Leider spielen gesellschaftliche Zwänge eine erhebliche Rolle an der globalen Zunahme der Entwicklung von Schlafstörungen, dies ist insbesondere durch längere abendliche Arbeitszeiten („social jet-lag“) bei künstlicher Lichtbeflutung geschuldet. Inzwischen erreichen zwei Drittel der Erwachsenen in den entwickelten Ländern keinen erholsamen Schlaf von empfohlener 8 Stunden-Dauer mehr. Schlafmangel schädigt im Gehirn die verletztbarsten Regionen zu allererst. Diese sind im mittleren Stirnhirn angesiedelt und sind zudem für unseren Schlaf zuständig. Es sind Regionen, die erst zuletzt im dritten Lebensjahrzehnt ausreifen, aber als erste bei Stoffwechselstörungen, auch infolge Schlafmangel, zu schrumpfen beginnen. Es sind Hirnregionen, die vor allem für Entscheidungsfindung, Realitätsprüfung oder Überwachungsfunktionen zuständig sind. Chronischer Schlafmangel und ungesundes Leben fördert deswegen die psychische Anfälligkeit für Populisten, wie es z.B. die USA oder andere Staaten gerade offenbaren.

Interessant ist zudem, dass nicht unser üblicher monophasischer Schlafrhythmus, Schlafen an einem Stück in der Nacht, sondern wohl ein biphasischer, zweigeteilter, Schlaf biologisch verankert ist. Kulturen, die noch in präindustrieller Gesellschaftform ursprünglicher leben, zeigen zwar im Winter, wie wir, den monophasischen Schlaf, im Sommer aber einen zweigeteilten, ähnlich der „Siesta“ in Mittelmeerländern.

Ebenfalls benötigen wir einen gesunden Schlaf, um zu Lernen und lernfähig für Neues zu bleiben. Die Forschung ist unzweideutig, je nachdem wieviel Schlaf man hatte, nur 4, 5 oder 6 statt 8 Stunden, zeigen sich abhängig, je nach Mangel, Beeinträchtigungen im Lernen von Neuem am Folgetag und dem Erinnern von Gelerntem vom Vortag. Nur eine schlechte Nacht vermindert demzufolge Lernen und Gedächtnis von zwei Tagen.

Der geflügelte Satz „Schlaf doch erst mal eine Nacht drüber!“ besitzt, wie viele Lebensweisen, ein korrektes neurobiologisches Fundament. Schlaf ist die beste und die einfachste Methode, Gefühlsaufwallungen zu mindern. Eine Entscheidung im Affektschub ist nicht selten unrichtig. Der gesunde Schlaf fördert demgemäß „richtige“ Entscheidungen. Ja, gesunder Schlaf ist unsere beste Medizin – die Beste, die wir kennen!

Auch wissen wir inzwischen, dass gesunder Schlaf unser Immunsystem stärkt. Für Ältere ist bekannt, dass die Wirksamkeit einer Impfung nach schlechtem Schlaf deutlich geringer ist. Sie sollten folglich vor Ihrer nächsten Impfung gezielt mehrere Tage für einen gesunden Schlaf sorgen, sonst könnte die kommende Sars-Co-V2-Impfung auch deshalb versagen.

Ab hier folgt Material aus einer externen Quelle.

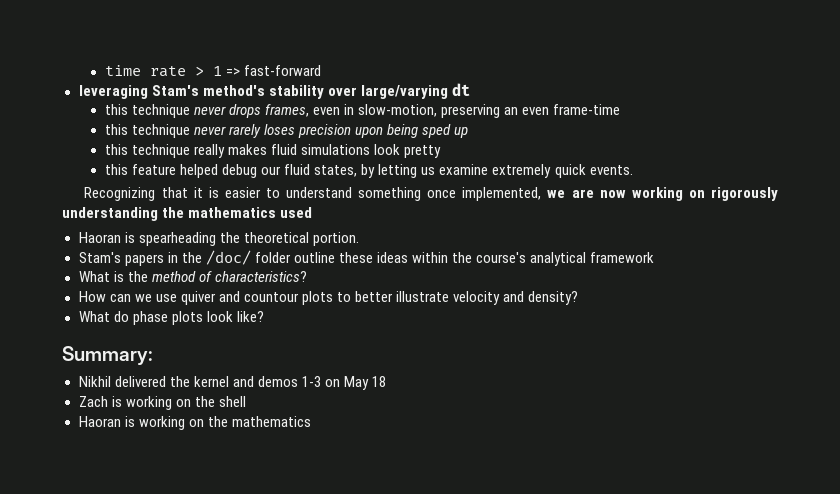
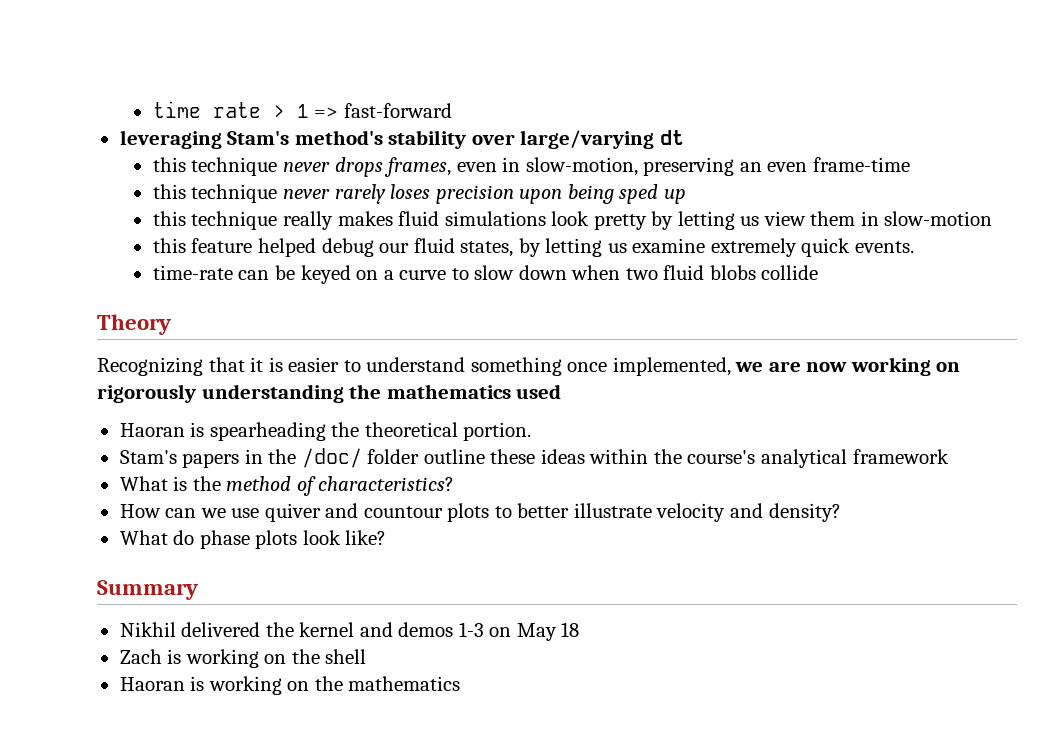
(442, 151) none -> [651,211,993,230] by letting us view them in slow-motion
(633, 170) none -> [152,265,819,284] [97,314,171,335] // time-rate can be keyed on a curve to slow down when two fluid blobs collide // Theory
[62,346,153,365] Summary: -> [97,580,198,600] Summary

Unser Leben ist voll mit angenehmen Genussstoffen, die Einfluss auf unseren Schlaf haben, der Bekannteste ist das Koffein. Eine normale Kaffeedosis bereits 6 Stunden vor dem Bettgehen führt zu einer erheblichen Reduktion von Schlafzeit (ca. 40 Minuten) und Schlafqualität. Probieren Sie es aus, was mit Ihrem Schlaf geschieht, wenn Sie einmal nur eine Woche auf alles Koffeinhaltiges verzichten. Im Übrigen ist natürlich Alkohol kein Schlafmittel, sondern ein Schlafzerstörer.

Eine fachlich-ärztliche Beurteilung, ob Sie einen gesunden Schlaf haben, ist manchmal in einem Schlaflabor zu untersuchen notwendig, sie umfasst die Faktoren: Regelhaftig- und Regelmäßigkeit, Kontinuität, Qualität und Quantität. Dies und Vieles mehr worüber ich hier schreibe können Sie z.B. im Buch von Matthew Walker lesen.

Unser Schlaf sollte uns „heilig“ im usprünglichsten Sinne des Wortes sein.